• Task instructions: Beneath this line are the data; copy exactly the part of them that opens with the line containing "color: #fde047 ->" and closes with the line containing "margin-left: 8px ->", and only that part.

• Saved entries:
^^^^^^^^

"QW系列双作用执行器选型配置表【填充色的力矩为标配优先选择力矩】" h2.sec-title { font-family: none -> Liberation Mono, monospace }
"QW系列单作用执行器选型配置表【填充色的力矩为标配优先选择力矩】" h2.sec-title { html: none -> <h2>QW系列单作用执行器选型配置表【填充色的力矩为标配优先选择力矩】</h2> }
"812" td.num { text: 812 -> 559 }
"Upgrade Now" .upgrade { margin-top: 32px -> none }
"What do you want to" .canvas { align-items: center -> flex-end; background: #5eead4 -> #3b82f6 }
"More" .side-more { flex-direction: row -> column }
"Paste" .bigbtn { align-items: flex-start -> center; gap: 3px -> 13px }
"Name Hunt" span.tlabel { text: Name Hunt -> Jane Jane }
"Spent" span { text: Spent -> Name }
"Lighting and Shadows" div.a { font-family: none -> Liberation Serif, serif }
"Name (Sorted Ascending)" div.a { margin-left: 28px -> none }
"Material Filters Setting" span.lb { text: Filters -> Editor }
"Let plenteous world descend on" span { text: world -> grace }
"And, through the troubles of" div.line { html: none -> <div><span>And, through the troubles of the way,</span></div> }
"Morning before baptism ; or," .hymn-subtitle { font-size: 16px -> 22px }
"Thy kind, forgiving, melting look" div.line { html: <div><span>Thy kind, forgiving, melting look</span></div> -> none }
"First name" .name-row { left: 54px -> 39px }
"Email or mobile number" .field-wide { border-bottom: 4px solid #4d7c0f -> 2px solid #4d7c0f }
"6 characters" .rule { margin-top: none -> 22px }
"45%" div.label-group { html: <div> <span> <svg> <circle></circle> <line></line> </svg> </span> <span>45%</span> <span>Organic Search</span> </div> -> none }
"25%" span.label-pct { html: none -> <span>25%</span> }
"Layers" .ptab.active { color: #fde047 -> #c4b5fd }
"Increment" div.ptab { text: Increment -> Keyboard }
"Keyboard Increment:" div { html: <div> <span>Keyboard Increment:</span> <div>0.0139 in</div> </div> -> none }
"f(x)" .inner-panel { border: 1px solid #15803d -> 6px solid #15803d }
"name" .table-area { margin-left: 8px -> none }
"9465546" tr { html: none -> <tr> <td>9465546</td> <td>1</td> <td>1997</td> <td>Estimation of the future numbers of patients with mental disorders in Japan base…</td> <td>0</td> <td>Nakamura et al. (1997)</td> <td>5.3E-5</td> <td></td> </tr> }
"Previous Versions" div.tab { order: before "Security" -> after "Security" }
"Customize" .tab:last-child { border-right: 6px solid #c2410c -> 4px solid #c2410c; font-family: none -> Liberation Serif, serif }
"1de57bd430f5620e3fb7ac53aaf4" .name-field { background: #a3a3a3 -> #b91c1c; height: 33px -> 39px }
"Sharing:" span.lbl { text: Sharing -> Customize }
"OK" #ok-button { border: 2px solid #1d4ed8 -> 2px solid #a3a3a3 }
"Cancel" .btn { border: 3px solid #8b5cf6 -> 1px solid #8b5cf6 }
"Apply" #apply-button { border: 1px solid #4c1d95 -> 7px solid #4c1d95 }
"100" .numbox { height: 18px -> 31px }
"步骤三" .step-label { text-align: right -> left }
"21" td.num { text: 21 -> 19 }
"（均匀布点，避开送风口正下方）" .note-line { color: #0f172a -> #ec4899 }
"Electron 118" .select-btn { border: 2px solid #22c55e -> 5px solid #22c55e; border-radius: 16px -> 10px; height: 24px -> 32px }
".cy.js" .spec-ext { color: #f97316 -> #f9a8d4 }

^^^^^^^^

• Exercise result:
"Layers" .ptab.active { color: #fde047 -> #c4b5fd }
"Increment" div.ptab { text: Increment -> Keyboard }
"Keyboard Increment:" div { html: <div> <span>Keyboard Increment:</span> <div>0.0139 in</div> </div> -> none }
"f(x)" .inner-panel { border: 1px solid #15803d -> 6px solid #15803d }
"name" .table-area { margin-left: 8px -> none }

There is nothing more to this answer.